Currently, TensorFlow.js supports three types of backend officially.

- CPU
- WebGL
- Node.js

CPU is just a JavaScript runtime running in the web browser so it’s the slowest implementation. TensorFlow.js should fallback to this implementation if any other backend implementation is not available. WebGL will be described later. You can use TensorFlow core implementation via Node.js. TensorFlow provides C API so that it can be bound by any other languages which support C extension. Node.js backend delegates the computation to TensorFlow core. It indicates that we can use any kind of functionality of TensorFlow technically by using Node.js backend. If you are interested in Node.js backend, the detail is described in the repository.

So how does WebGL look like?

Since WebGL was originally designed for acceleration of graphical processing, it requires some tricky technique to use WebGL for tensor computation. Input tensors are copied as texture to GPU memory.
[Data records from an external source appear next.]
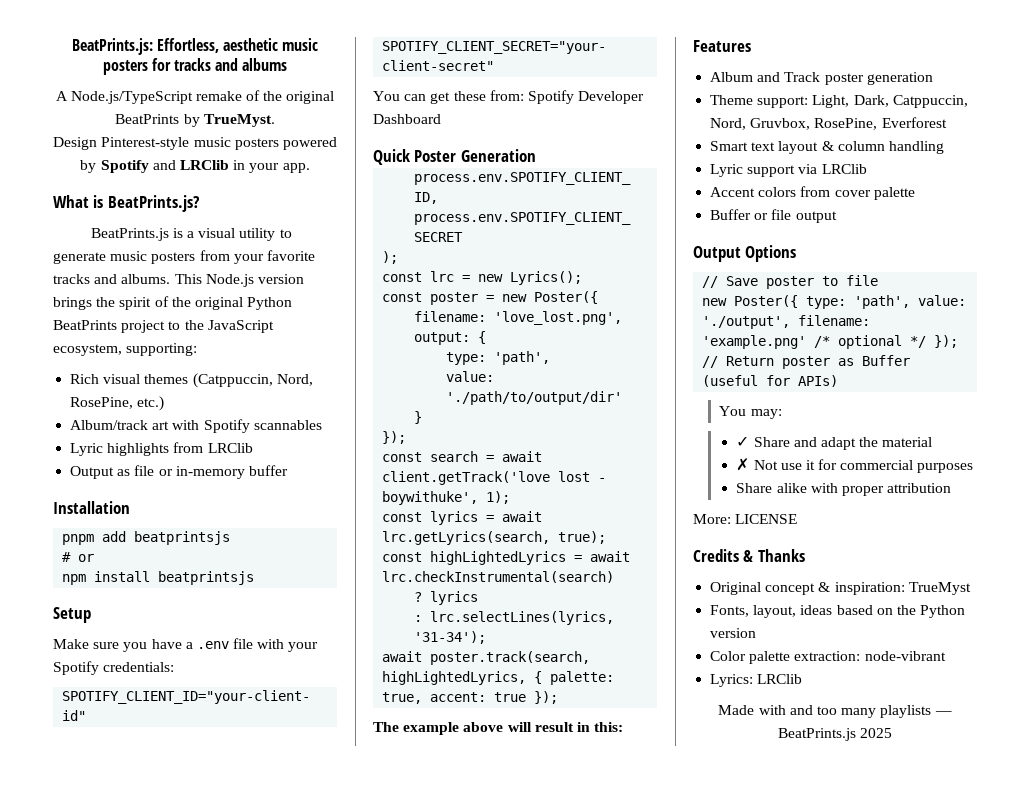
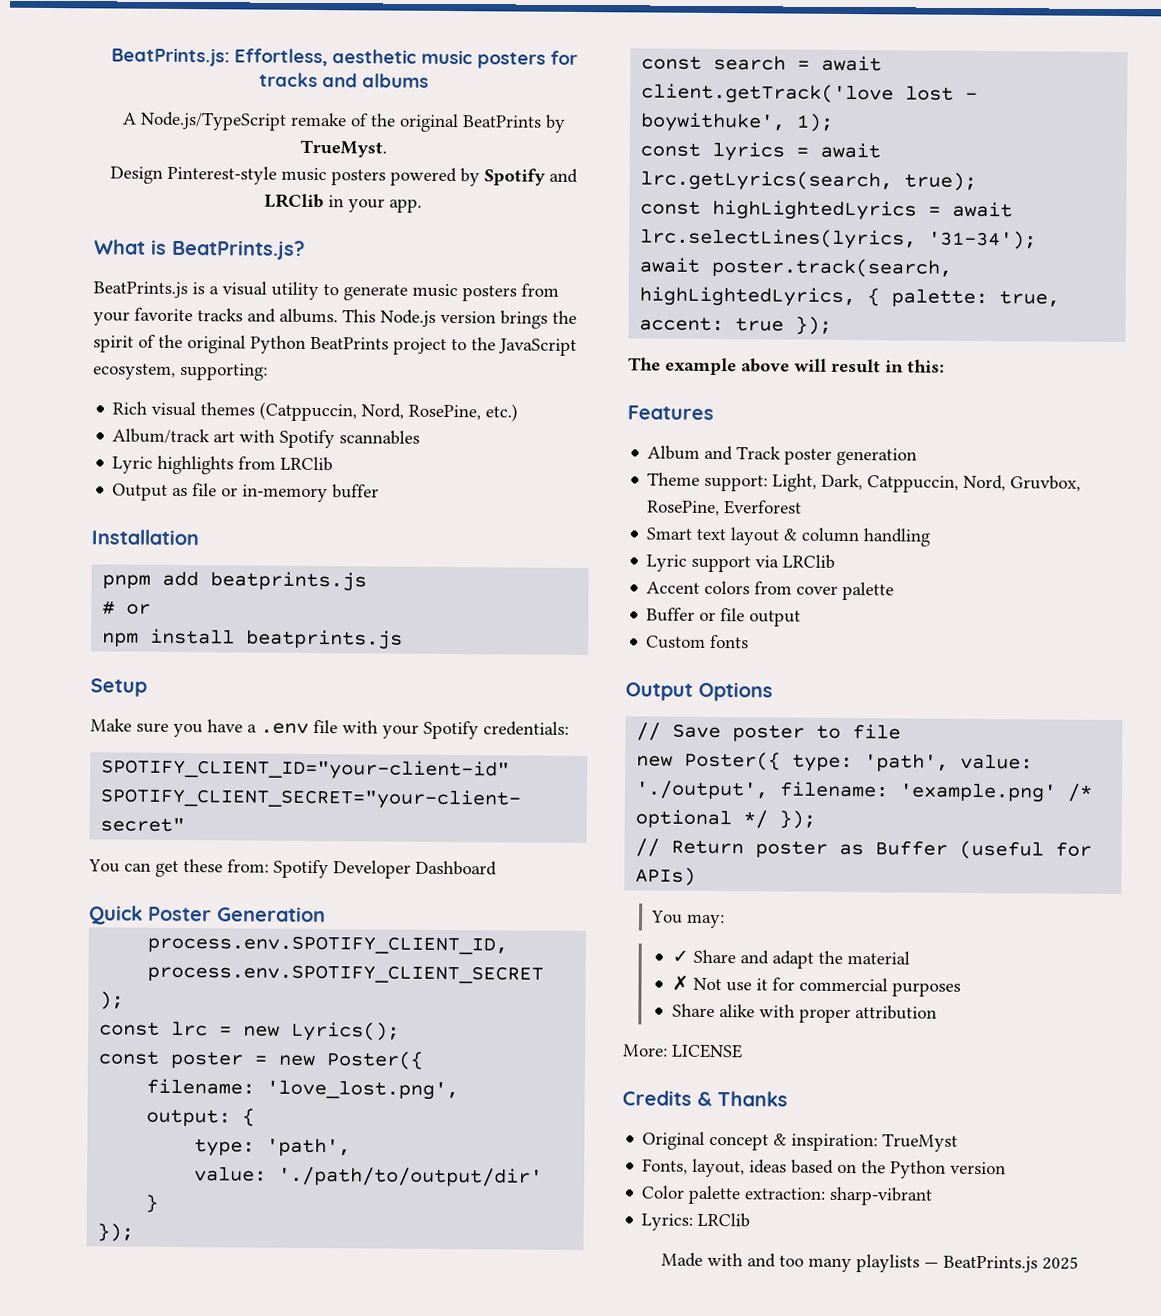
- pnpm add beatprintsjs
+ pnpm add beatprints.js
- npm install beatprintsjs
+ npm install beatprints.js
- const highLightedLyrics = await lrc.checkInstrumental(search)
- ? lyrics
- : lrc.selectLines(lyrics, '31-34');
+ const highLightedLyrics = await lrc.selectLines(lyrics, '31-34');
+ Custom fonts
- Color palette extraction: node-vibrant
+ Color palette extraction: sharp-vibrant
It can be regarded as the simple square and the computation is executed as fragment shader in WebGL pipeline. The following example shows how adding two tensors is done in WebGL. As you can see, tensor A and tensor B are represented as 2x2 images in GPU memory buffer. Hence, each element of these tensors are the pixels of the texture. In general, the texture has RGBA in each element since it’s an image. But it is redundant and memory consuming when it comes to GPGPU case. In the environment supporting WebGL 2.0, `gl.R32F`

texture type is used to avoid allocating memory space for green, blue and alpha pixels. So basically WebGL backend only uses R channel in the tensor computation.

A fragment shader runs in parallel by each pixel, which is accelerated by underlying GPU threads. The function called in parallel in the fragment shader is named `main`

. The `main`

function in TensorFlow.js looks like for example.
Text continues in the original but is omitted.